There is something akin to the surreal about what Tanzania President John Magufuli is said to be doing and achieving since he assumed office in November 2015.
He seems to be a breath of fresh air on a continent where the relationship between ordinary citizens and their elected leaders is poisoned beyond redemption. He seems like he is on a one man mission to put all other African leaders to shame.
But Magufuli is missing a trick and I doubt he will last the distance.
I heard a tale—ridiculous as it sounds—that Magufuli had the nerve last year to cancel that country’s independence celebrations. Instead, he ordered officials to use the money for a cleaning up campaign. Such absurdity would never be allowed in some African countries such as Malawi. In Malawi, we worship our celebrations. And independence celebrations are not the occasion to be missed or messed up with, whether someone points out, as Magufuli did, that “It is so shameful that we are spending huge amounts of money to celebrate 54 years of independence when our people are dying of cholera.” Where is the shame in celebrating? Whether we celebrate or not, people will still die of cholera.
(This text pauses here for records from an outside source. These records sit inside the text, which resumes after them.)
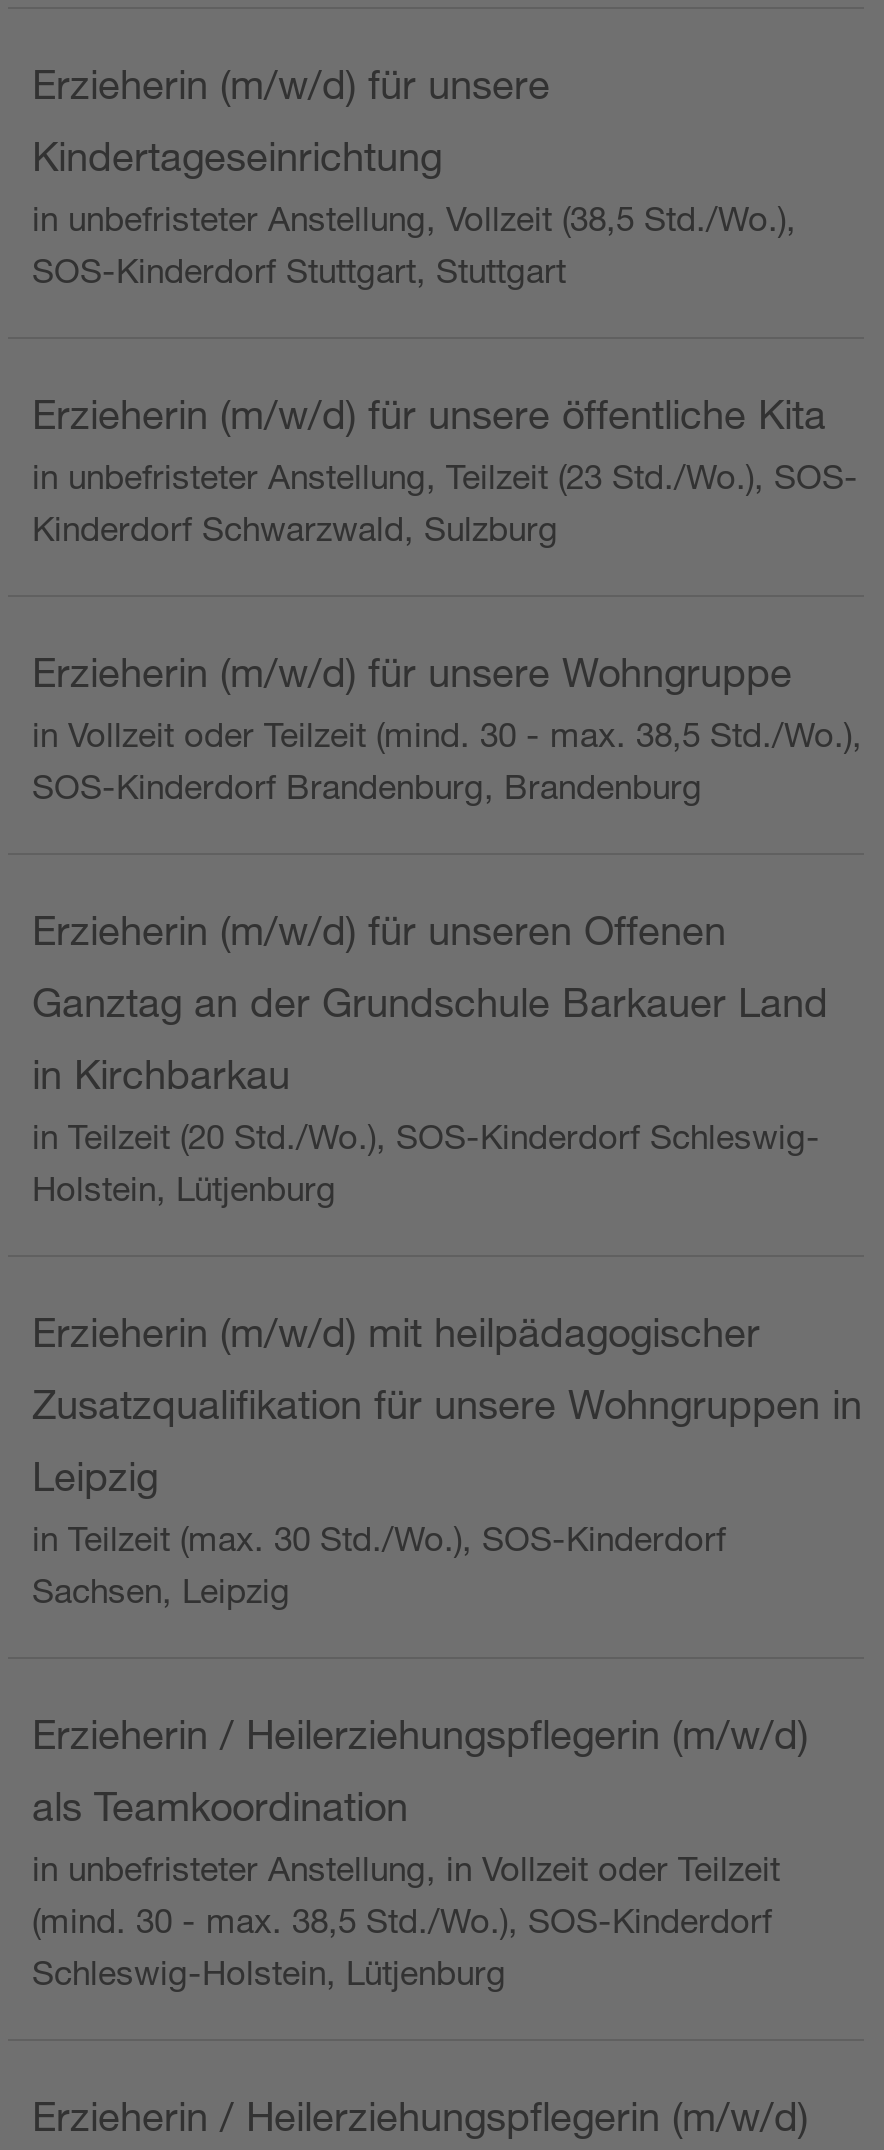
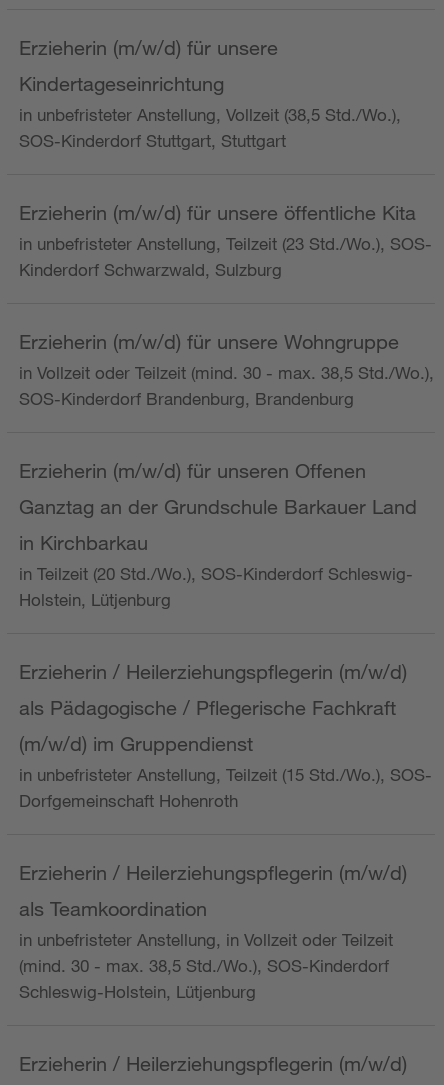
- Erzieherin (m/w/d) mit heilpädagogischer
+ Erzieherin / Heilerziehungspflegerin (m/w/d)

- Zusatzqualifikation für unsere Wohngruppen in
+ als Pädagogische / Pflegerische Fachkraft

- Leipzig
- in Teilzeit (max. 30 Std./Wo.), SOS-Kinderdorf
- Sachsen, Leipzig
+ (m/w/d) im Gruppendienst
+ in unbefristeter Anstellung, Teilzeit (15 Std./Wo.), SOS-
+ Dorfgemeinschaft Hohenroth
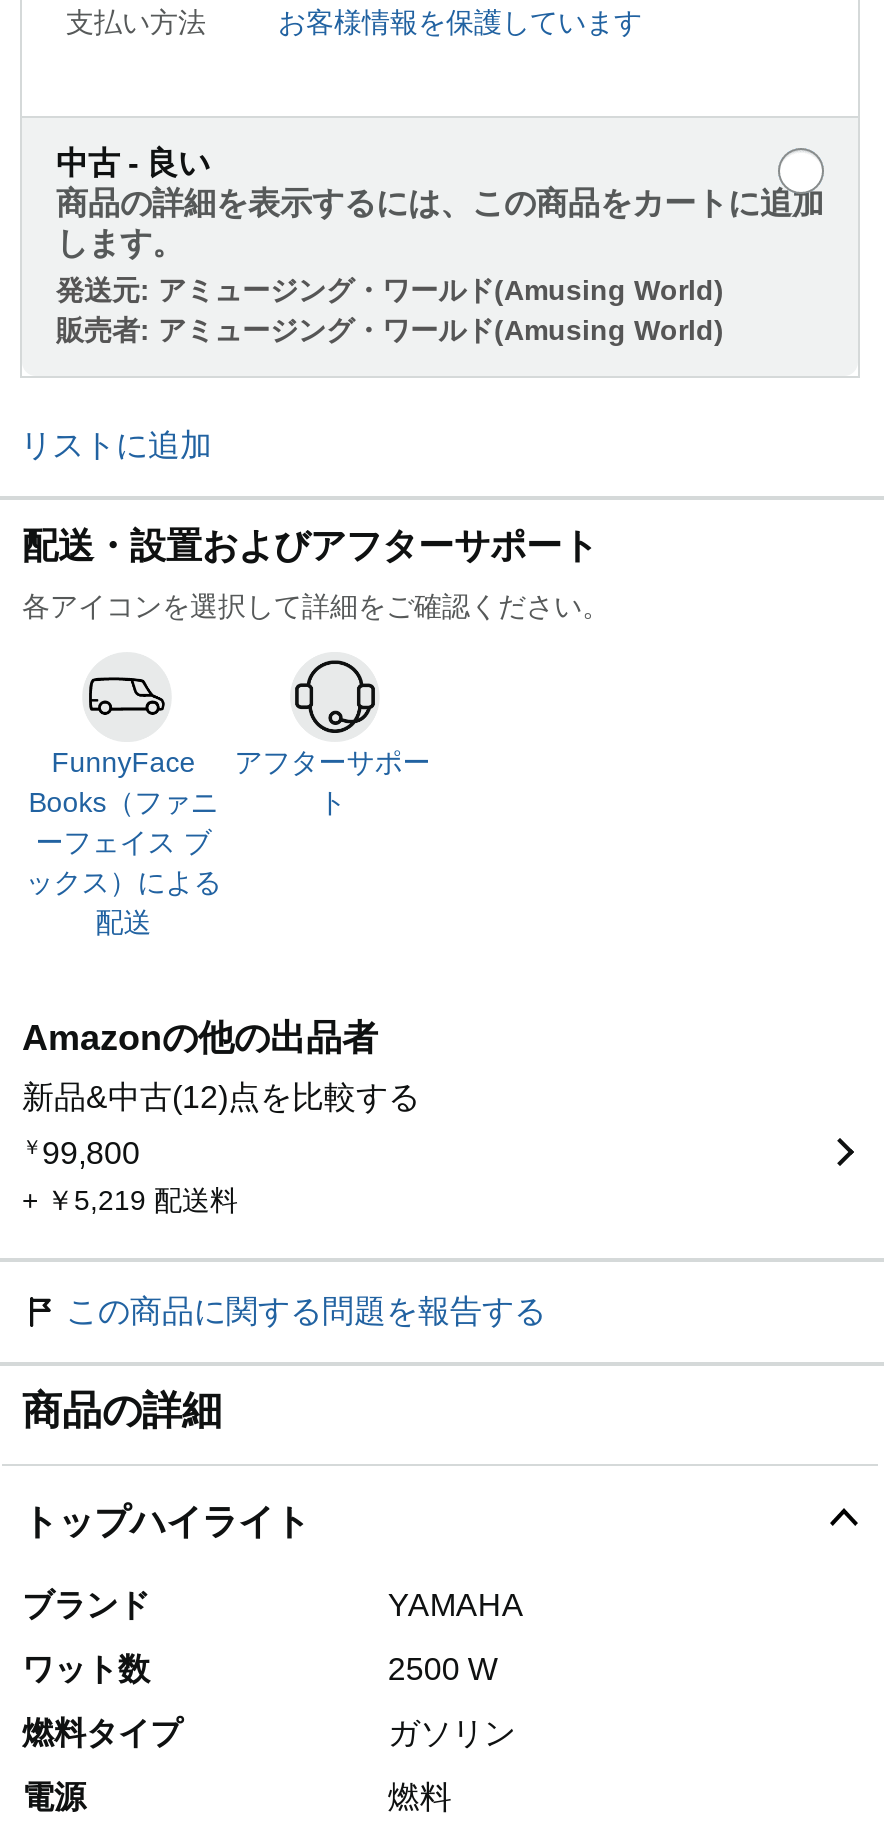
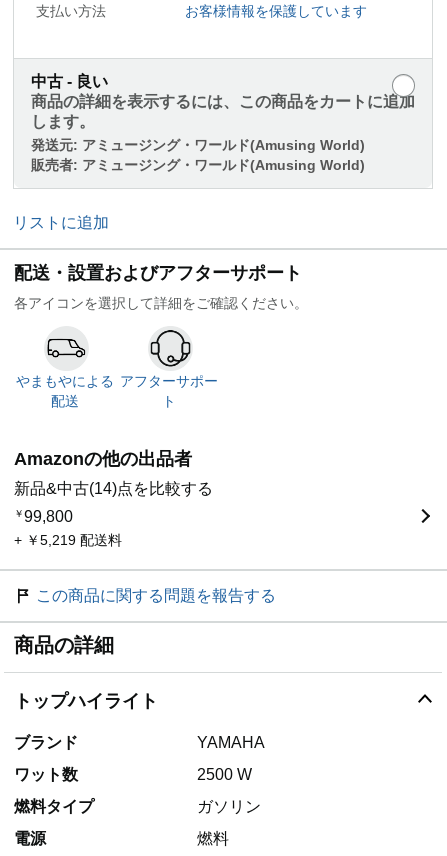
- FunnyFace
- Books（ファニ
- ーフェイス ブ
- ックス）による
+ やまもやによる

- 新品&中古(12)点を比較する
+ 新品&中古(14)点を比較する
As for sprucing up the environment, that is exactly the reason we prudently set up the National Aids Commission. It has done a marvellous job throwing money around like confetti to obscure, politically-connected organisations, which have short, if not unstable, life-spans. Beautify Malawi is doing splendidly in cleaning up and beautifying Malawi, isn’t it? Now, what, really, does Janet Magufuli do, apart from letting her man loose upsetting the balance of African politics?
I thought, foolishly it appears in retrospect, that the cancellation of independence festivities was his nadir, but I understand his spite knows no bounds. When someone suggested they throw a 300 Tanzania shilling (about K100 million) state dinner to, well, celebrate that Magufuli had opened that country’s parliament (some achievement that it is!), that newbie of a president threw a fit and slashed the budget to a mere 25 million shillings. In a very unpresidential manner—in the African sense—he ordered that the balance, a whole 275 million shillings, be directed towards purchasing beds, mattresses and bed-sheets in hospitals. He missed another trick here! Perhaps, he should make a habit of sauntering over to Malawi every now and then to learn a lesson or two.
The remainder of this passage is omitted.